Claims: (1) A balloon catheter, comprising a single, elongated, flexible catheter tube (18) made of a polymer material and having a proximal end and a distal end; An expandable balloon (20) of polymeric material attached to said catheter tube (18) in surrounding relation to (18), comprising an intermediate region and proximal and distal ends each having a diameter significantly smaller than said intermediate region. A dilatation balloon (20) having a directional neck region and proximal and distal tapered regions (24, 26) between the intermediate region and the proximal and distal neck regions, wherein the tapered region. Each extend in a direction from its associated neck region to the intermediate region, providing fluid-tight proximal and distal directions between the catheter tube (18) and the proximal and distal neck regions. Comprising a wear joints 0.030 inches relevant one region of the proximal end and the respective distal fusion joint is proximal direction and a distal tapered region (0.0
762 cm), wherein each of said proximal and distal tapered regions is substantially free of crystallization. (2) The balloon catheter according to (1), wherein the inner diameter of the distal neck portion is a catheter tube in a region of the distal fusion joint.
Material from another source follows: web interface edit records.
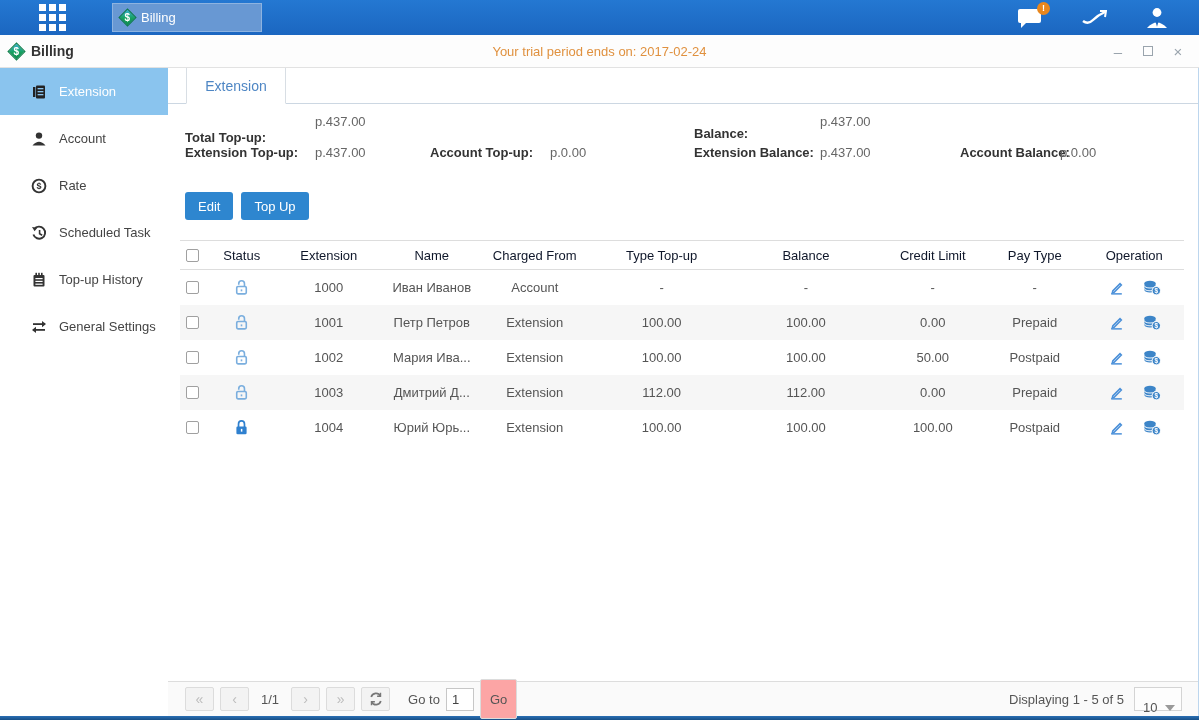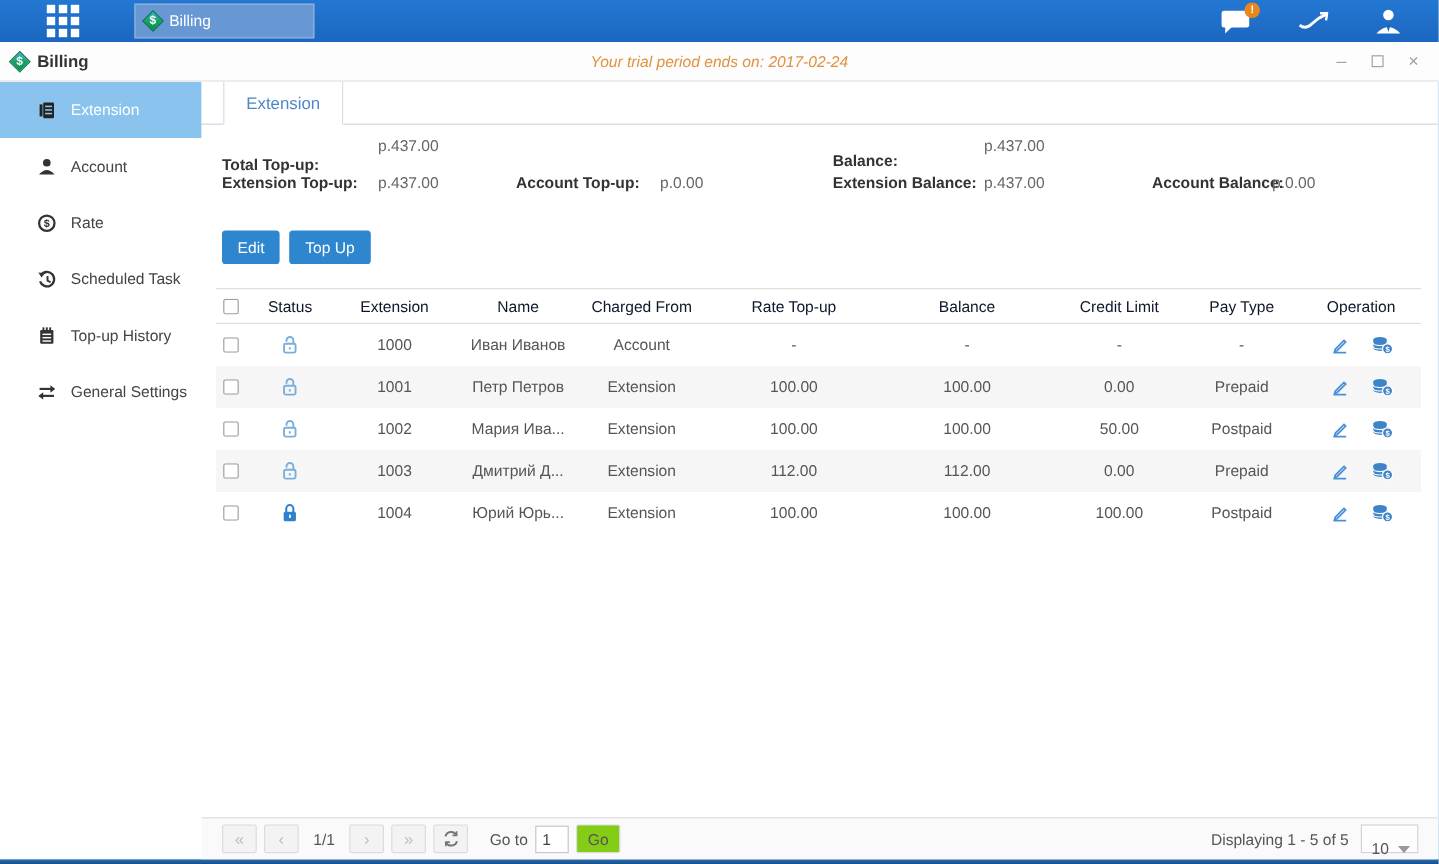"Your trial period ends on:" .trial { font-style: italic -> none }
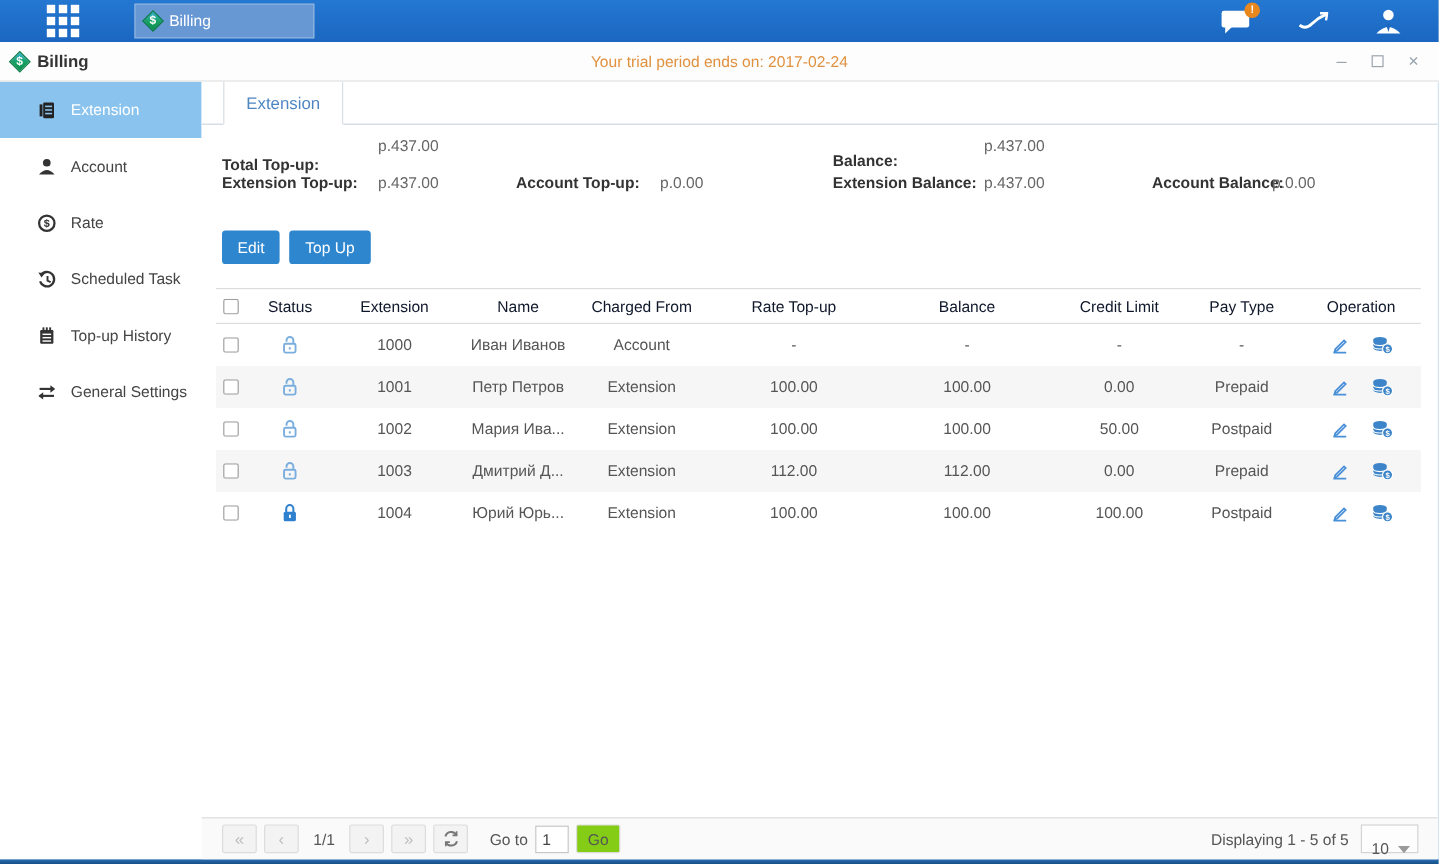"Rate Top-up" div.c { text: Rate -> Type }
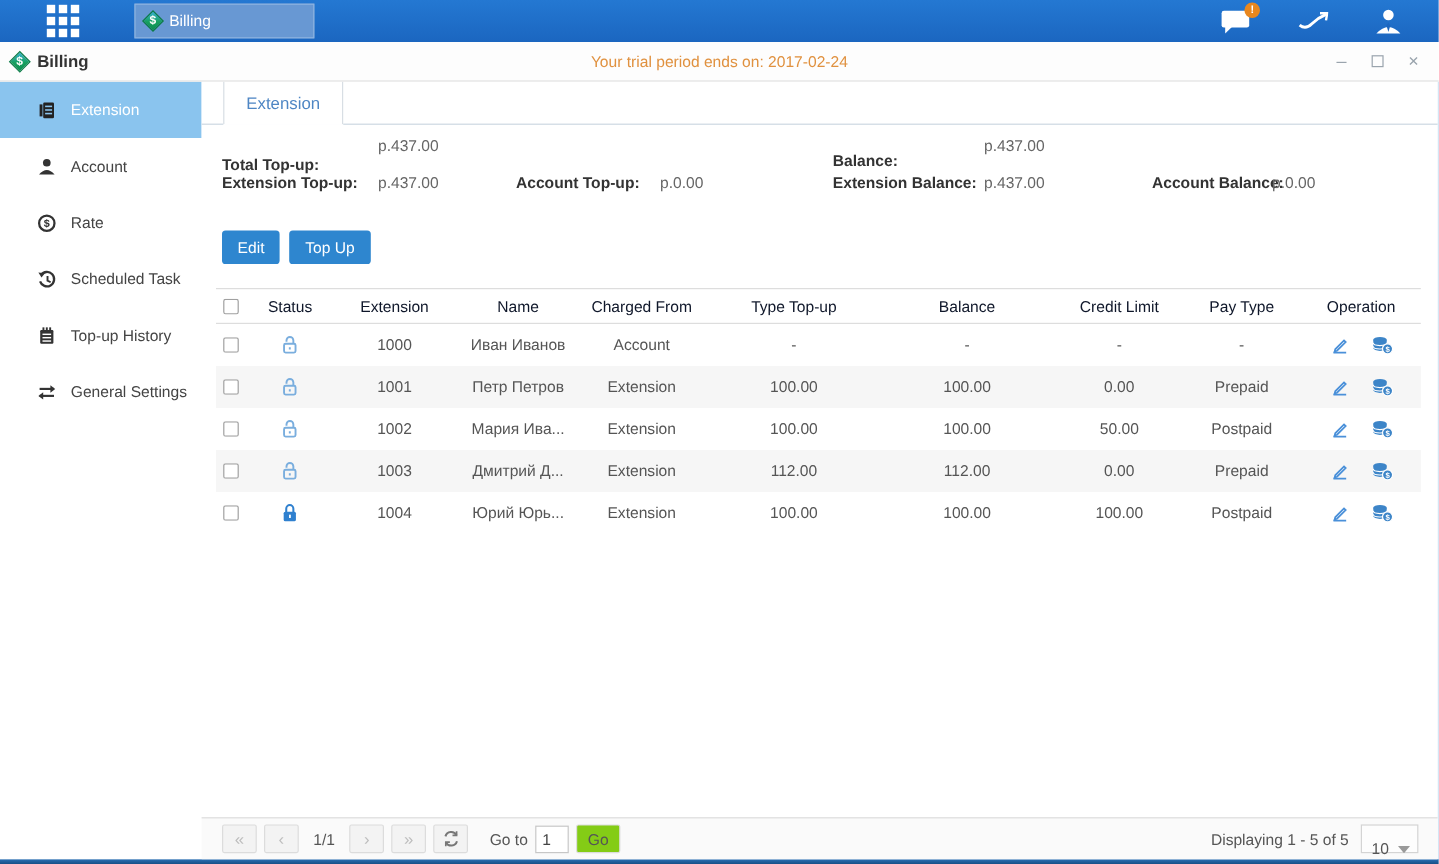"Go" .go-btn { background: #84cc16 -> #fca5a5; height: 24px -> 40px }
18. The balloon catheter of claim 18, wherein the inner diameter of the proximal neck region is substantially equal to the outer diameter of the catheter tube (18) along the proximal fusion splice. (3) The balloon catheter according to (2), wherein the catheter tube (18), the neck region, and the fusion joint are annular. (4) The balloon catheter according to (3), wherein the axial dimension of the end fusion joint is 0.030 inches (0.0762 cm) at the maximum. (5) The balloon catheter according to (4), wherein the axial length of the distal junction is about 0.020 inches (about 0.0508 cm). (6) The balloon catheter according to claim 1, wherein the catheter tube (18) is made of polyester, polyolefin, polyamide,
A balloon catheter comprising an extruded product of at least one thermoplastic polymer material selected from the group consisting of a thermoplastic polyurethane and a copolymer thereof. (7) The balloon catheter according to claim 6, wherein the balloon (20) is formed of at least one material selected from the group consisting of polyethylene terephthalate, nylon, polyolefin and a copolymer thereof. And a balloon catheter.